Records excerpted from a collection:
--------------------
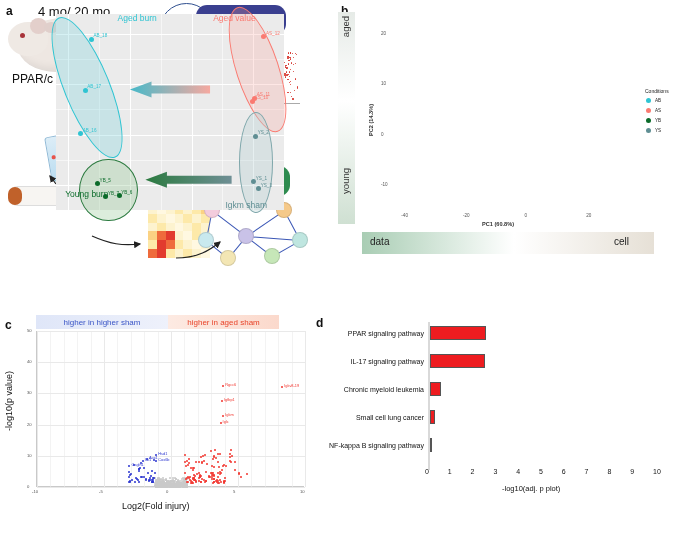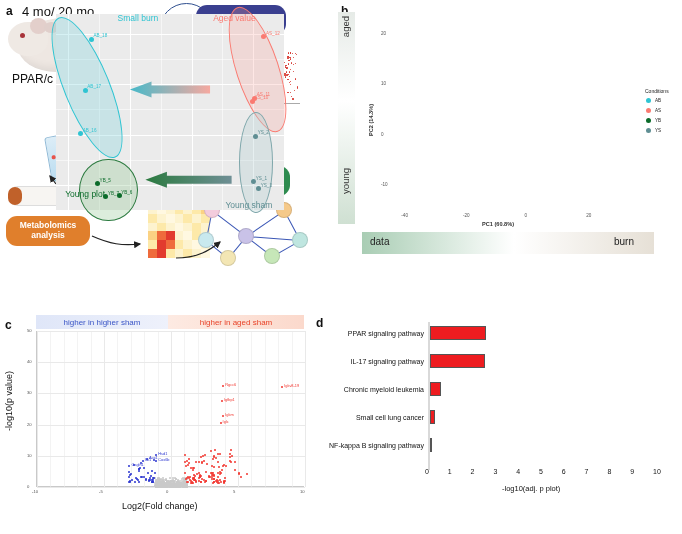--- a/index.html
+++ b/index.html
@@ -17,7 +17,7 @@
   
   #panel-a { position:absolute; left:0; top:0; width:338px; height:290px; }
   #pa-letter{ left:6px; top:4px; }
-  .pa-title{ position:absolute; left:22px; top:4px; font-size:13px; color:#111; }
+  .pa-title{ position:absolute; left:38px; top:4px; font-size:13px; color:#111; }
   .pa-strain{ position:absolute; left:12px; top:72px; font-size:12px; color:#111; }
   .pill{
     position:absolute; border-radius:11px; color:#fff; font-size:8.5px;

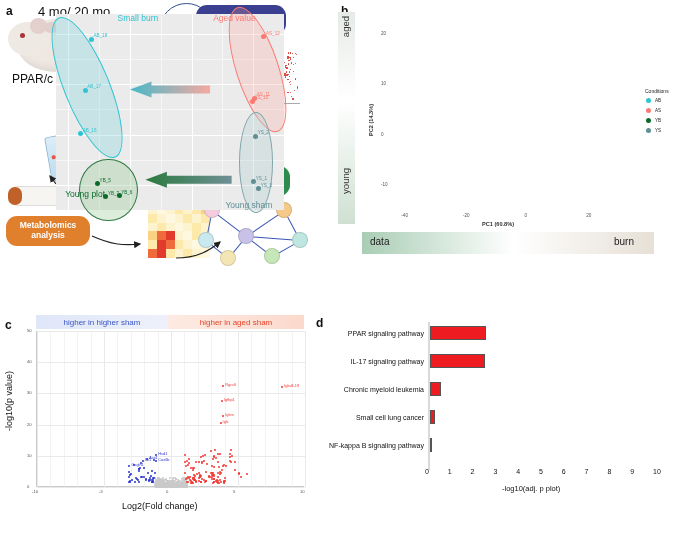--- a/index.html
+++ b/index.html
@@ -606,7 +606,7 @@
       <div class="pca-lbl" style="color: rgb(95, 142, 147); left: 199.805px; top: 161.856px;">YS_1</div>
       <div class="pca-pt" style="left: 200.235px; top: 172.392px; background: rgb(95, 142, 147);"></div>
       <div class="pca-lbl" style="color: rgb(95, 142, 147); left: 204.735px; top: 168.892px;">YS_3</div>
-      <div class="clus-title" style="color: rgb(47, 196, 210); left: 61.6216px; top: -0.974359px;">Small burn</div>
+      <div class="clus-title" style="color: rgb(47, 196, 210); left: 61.6216px; top: -0.974359px;">Aged burn</div>
       <div class="clus-title" style="color: rgb(250, 122, 113); left: 157.135px; top: -0.974359px;">Aged value</div>
       <div class="clus-title" style="color: rgb(11, 107, 42); left: 9.24324px; top: 174.923px;">Young plot</div>
       <div class="clus-title" style="color: rgb(95, 142, 147); left: 169.459px; top: 185.979px;">Young sham</div>

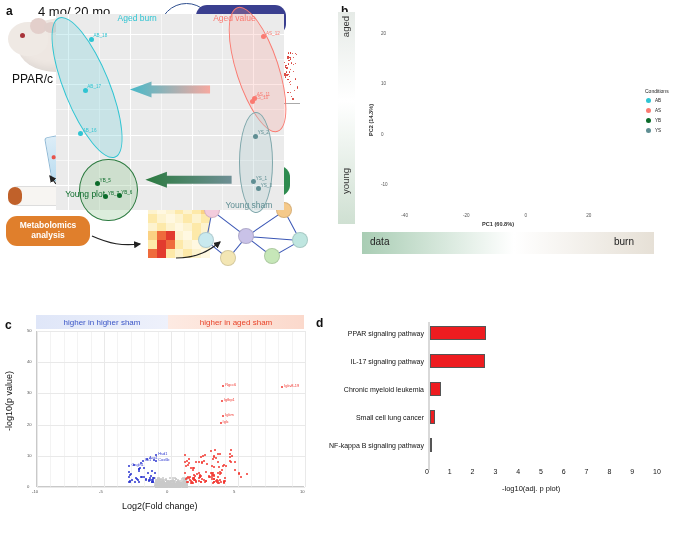--- a/index.html
+++ b/index.html
@@ -608,7 +608,7 @@
       <div class="pca-lbl" style="color: rgb(95, 142, 147); left: 204.735px; top: 168.892px;">YS_3</div>
       <div class="clus-title" style="color: rgb(47, 196, 210); left: 61.6216px; top: -0.974359px;">Aged burn</div>
       <div class="clus-title" style="color: rgb(250, 122, 113); left: 157.135px; top: -0.974359px;">Aged value</div>
-      <div class="clus-title" style="color: rgb(11, 107, 42); left: 9.24324px; top: 174.923px;">Young plot</div>
+      <div class="clus-title" style="color: rgb(11, 107, 42); left: 9.24324px; top: 174.923px;">Young burn</div>
       <div class="clus-title" style="color: rgb(95, 142, 147); left: 169.459px; top: 185.979px;">Young sham</div>
     </div>
 

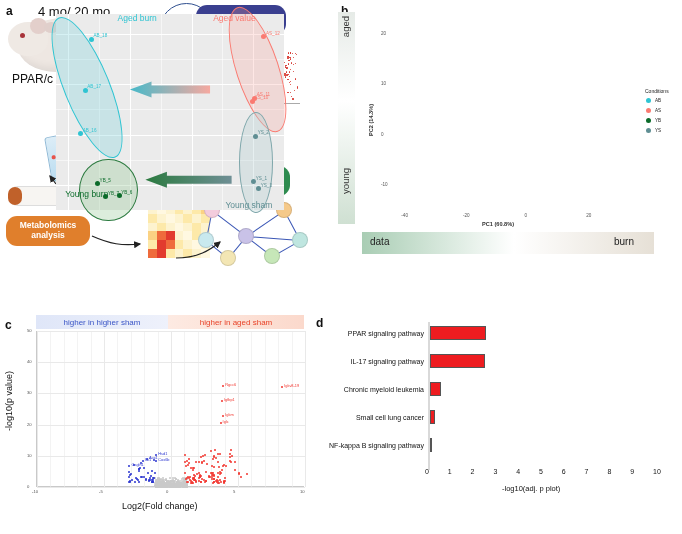--- a/index.html
+++ b/index.html
@@ -609,7 +609,7 @@
       <div class="clus-title" style="color: rgb(47, 196, 210); left: 61.6216px; top: -0.974359px;">Aged burn</div>
       <div class="clus-title" style="color: rgb(250, 122, 113); left: 157.135px; top: -0.974359px;">Aged value</div>
       <div class="clus-title" style="color: rgb(11, 107, 42); left: 9.24324px; top: 174.923px;">Young burn</div>
-      <div class="clus-title" style="color: rgb(95, 142, 147); left: 169.459px; top: 185.979px;">Young sham</div>
+      <div class="clus-title" style="color: rgb(95, 142, 147); left: 169.459px; top: 185.979px;">Igkm sham</div>
     </div>
 
   <div class="hgrad"></div>

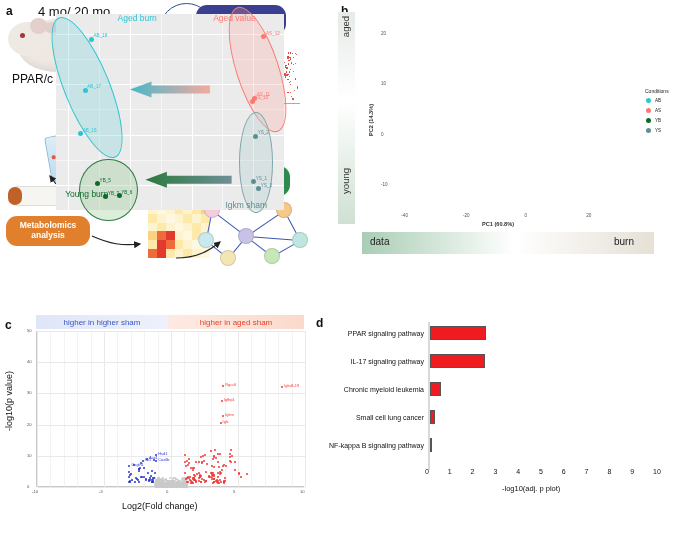--- a/index.html
+++ b/index.html
@@ -447,7 +447,6 @@
     <div class="gel-cap" style="left:-1px;"></div>
     <div class="gel-cap" style="right:-1px;"></div>
   </div>
-  <div class="pill" id="pill-metab">Metabolomics analysis</div>
 
   <div class="hm-key"></div>
   <div class="hm-key-label">Color key</div>

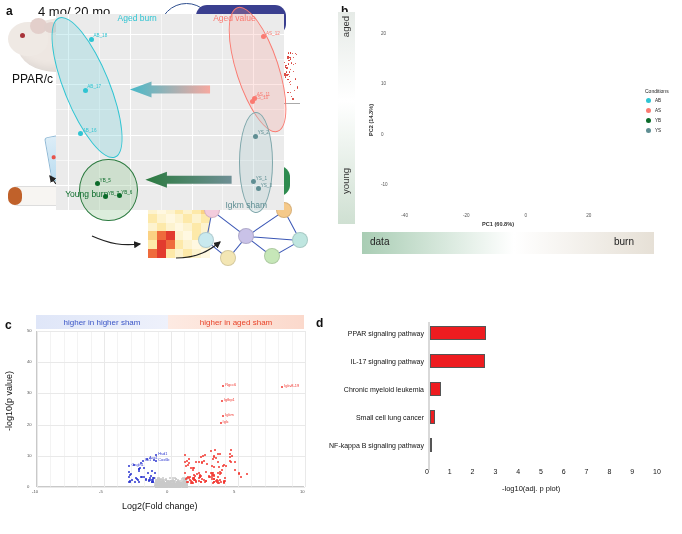--- a/index.html
+++ b/index.html
@@ -613,7 +613,7 @@
 
   <div class="hgrad"></div>
   <div class="hgrad-lab" style="left:370px;">data</div>
-  <div class="hgrad-lab" style="left:614px;">burn</div>
+  <div class="hgrad-lab" style="left:614px;">cell</div>
 
   <div class="legend-title">Conditions</div>
   <div id="pca-legend">

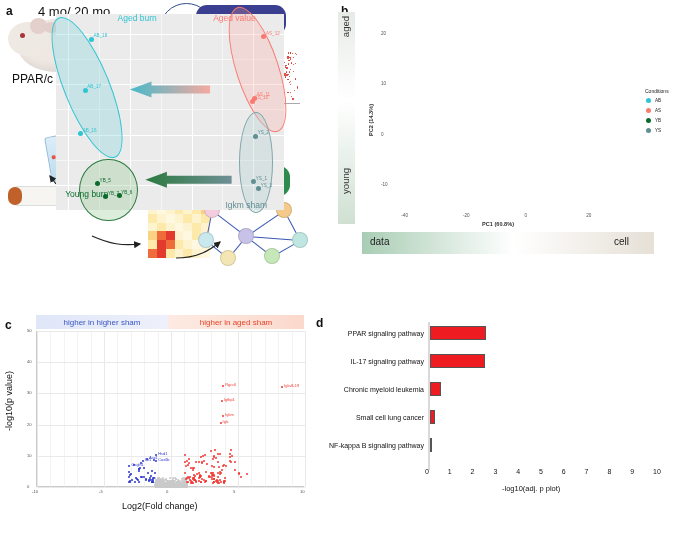--- a/index.html
+++ b/index.html
@@ -124,7 +124,7 @@
     display:flex; align-items:center; }
   #banner-left{ left:36px; width:132px; background:linear-gradient(90deg,#dfe6f8,#eef1fb);
      color:#3a55c6; justify-content:center; }
-  #banner-right{ left:168px; width:136px; background:linear-gradient(90deg,#fdeae2,#fbd9cc);
+  #banner-right{ left:168px; width:111px; background:linear-gradient(90deg,#fdeae2,#fbd9cc);
      color:#e8442a; justify-content:center; }
   .volc-plot{ position:absolute; left:36px; top:331px; width:268px; height:156px;
     background:#ffffff; border-left:1px solid #c9c9c9; border-bottom:1px solid #c9c9c9;}

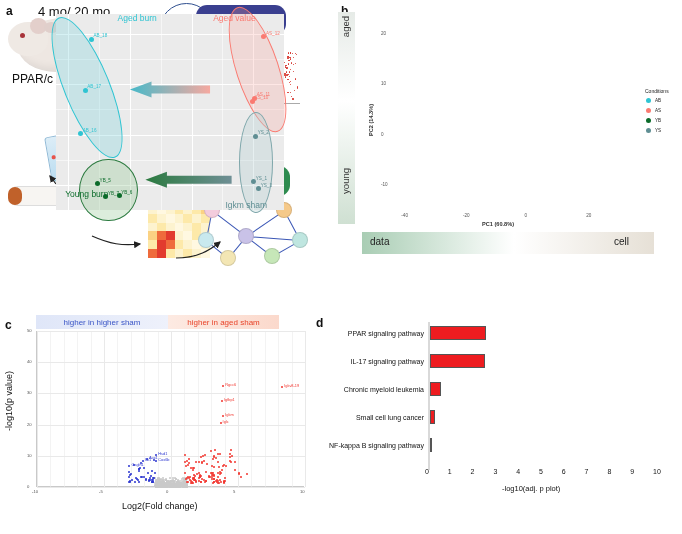--- a/index.html
+++ b/index.html
@@ -1421,7 +1421,7 @@
 <div class="v-tick" style="left: 27px; top: 390.4px;">30</div>
 <div class="v-tick" style="left: 27px; top: 359.2px;">40</div>
 <div class="v-tick" style="left: 27px; top: 328px;">50</div>
-<div class="v-axtitle" style="left: 122px; top: 501px;">Log2(Fold change)</div>
+<div class="v-axtitle" style="left: 122px; top: 501px;">Log2(Fold injury)</div>
 <div class="v-axtitle" style="left: 4px; top: 371px; writing-mode: vertical-rl; transform: rotate(180deg);">-log10(p value)</div>
 
 </body></html>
--------------------
WORK TASK |
Pictures excluded, repeat the records exactly from their opening line through the line containing "position:absolute; left:38px; top:4px;".

ANSWER BELOW |
--- a/index.html
+++ b/index.html
@@ -17,7 +17,7 @@
   
   #panel-a { position:absolute; left:0; top:0; width:338px; height:290px; }
   #pa-letter{ left:6px; top:4px; }
-  .pa-title{ position:absolute; left:22px; top:4px; font-size:13px; color:#111; }
+  .pa-title{ position:absolute; left:38px; top:4px; font-size:13px; color:#111; }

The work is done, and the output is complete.